On what to focus in CONCORDIA?

As society ages more and more citizens, need medical care in their house or apartment. In this case, meaning health service I home in a remote modus, three elements are important:

  • Secure digital identification of patient,
  • Secure patient data storage,
  • Secure infrastructure at home and
  • Secure communication over web, net and/or cloud,

to address security and privacy and use telemedicine and other online-services. COVID-19 has shown, that the use case in CONCORDIA TP2.4 on remote health service get more and more momentum. This is one pillar in CONCORDIA.

 

Another trend was recognize in patient transport service. In the past, an ambulance vehicle was a transport system for a fast transport service, e.g. from home or accident place to the emergency station in hospitals. In the future, we talking on “hospitals on four wheels”. More and more equipment are used in the ambulance, more data would be generate in the vehicle and more data would be transferred to health professionals in clinics and hospitals to get remotely order of the emergency treatments. This would be the 2nd pillar in CONCORDIA.

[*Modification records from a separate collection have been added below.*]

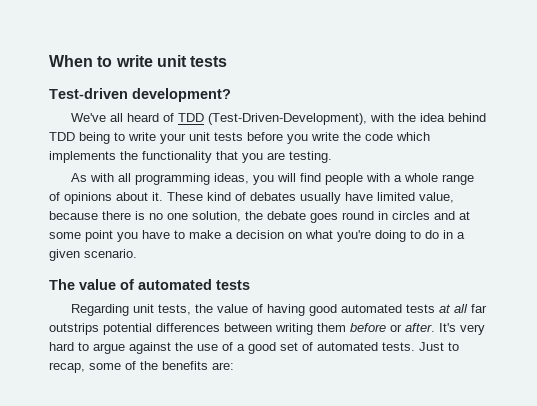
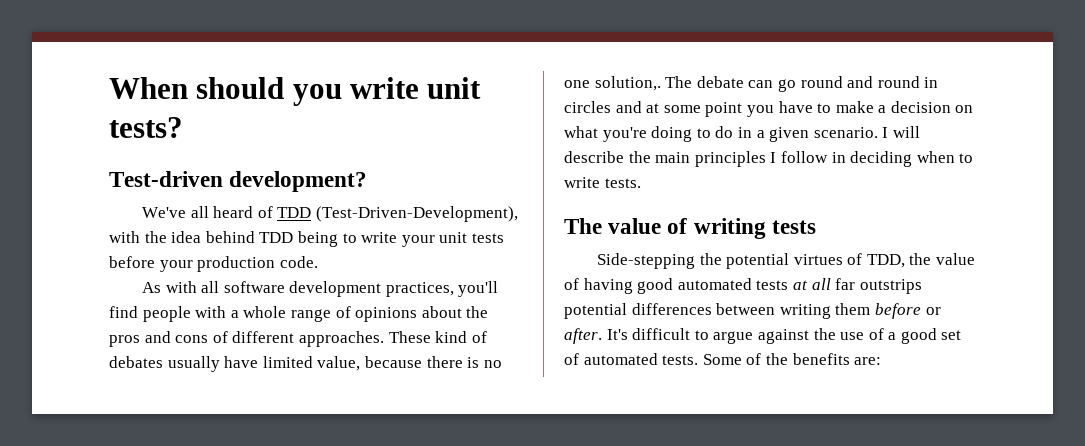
- When to write unit tests
+ When should you write unit tests?
- We've all heard of TDD (Test-Driven-Development), with the idea behind TDD being to write your unit tests before you write the code which implements the functionality that you are testing.
+ We've all heard of TDD (Test-Driven-Development), with the idea behind TDD being to write your unit tests before your production code.
- As with all programming ideas, you will find people with a whole range of opinions about it.
+ As with all software development practices, you'll find people with a whole range of opinions about the pros and cons of different approaches.
- These kind of debates usually have limited value, because there is no one solution, the debate goes round in circles and at some point you have to make a decision on what you're doing to do in a given scenario.
+ These kind of debates usually have limited value, because there is no one solution,. The debate can go round and round in circles and at some point you have to make a decision on what you're doing to do in a given scenario. I will describe the main principles I follow in deciding when to write tests.
- The value of automated tests
- Regarding unit tests, the value of having good automated tests at all far outstrips potential differences between writing them before or after.
+ The value of writing tests
+ Side-stepping the potential virtues of TDD, the value of having good automated tests at all far outstrips potential differences between writing them before or after.
- It's very hard to argue against the use of a good set of automated tests.
+ It's difficult to argue against the use of a good set of automated tests.
- Just to recap, some of the benefits are:
+ Some of the benefits are:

Both use cases in the CONCORDIA pilot in health domain are independent from any existing or developing national telematics infrastructure and other key components and systems, such as patient card, card-reader, health data and reimbursement processes in MS.

What we want to achieve?

In both use-cases, remote health service of patients, living at home and emergency medicine, in CONCORDIA we would

  • describe a reference architecture, which would be capture security and privacy,
  • take into account new technologies, like 5G connection in ambulance and at home
  • follow new certification schemes, as announced along the EU Cybersecurity Act (EU) 2019/881,
  • following the GDPR requirements,
  • review the impact of new regulation, such as Medical Device Regulation (MDR) 2.0 in this field,
  • deploy guideline for consumer, who buy mobile and/or stationary medical equipment for home application,
  • deploy guideline for emergency service provider, who invest in new ambulance vehicle,
  • demonstrate commercial of the shelf medical equipment, connected in home area network (HAN), to store recorded data and to transfer to the outside world,
  • mirror the smart phone in smart home, using for health data storage, analytics and transmission.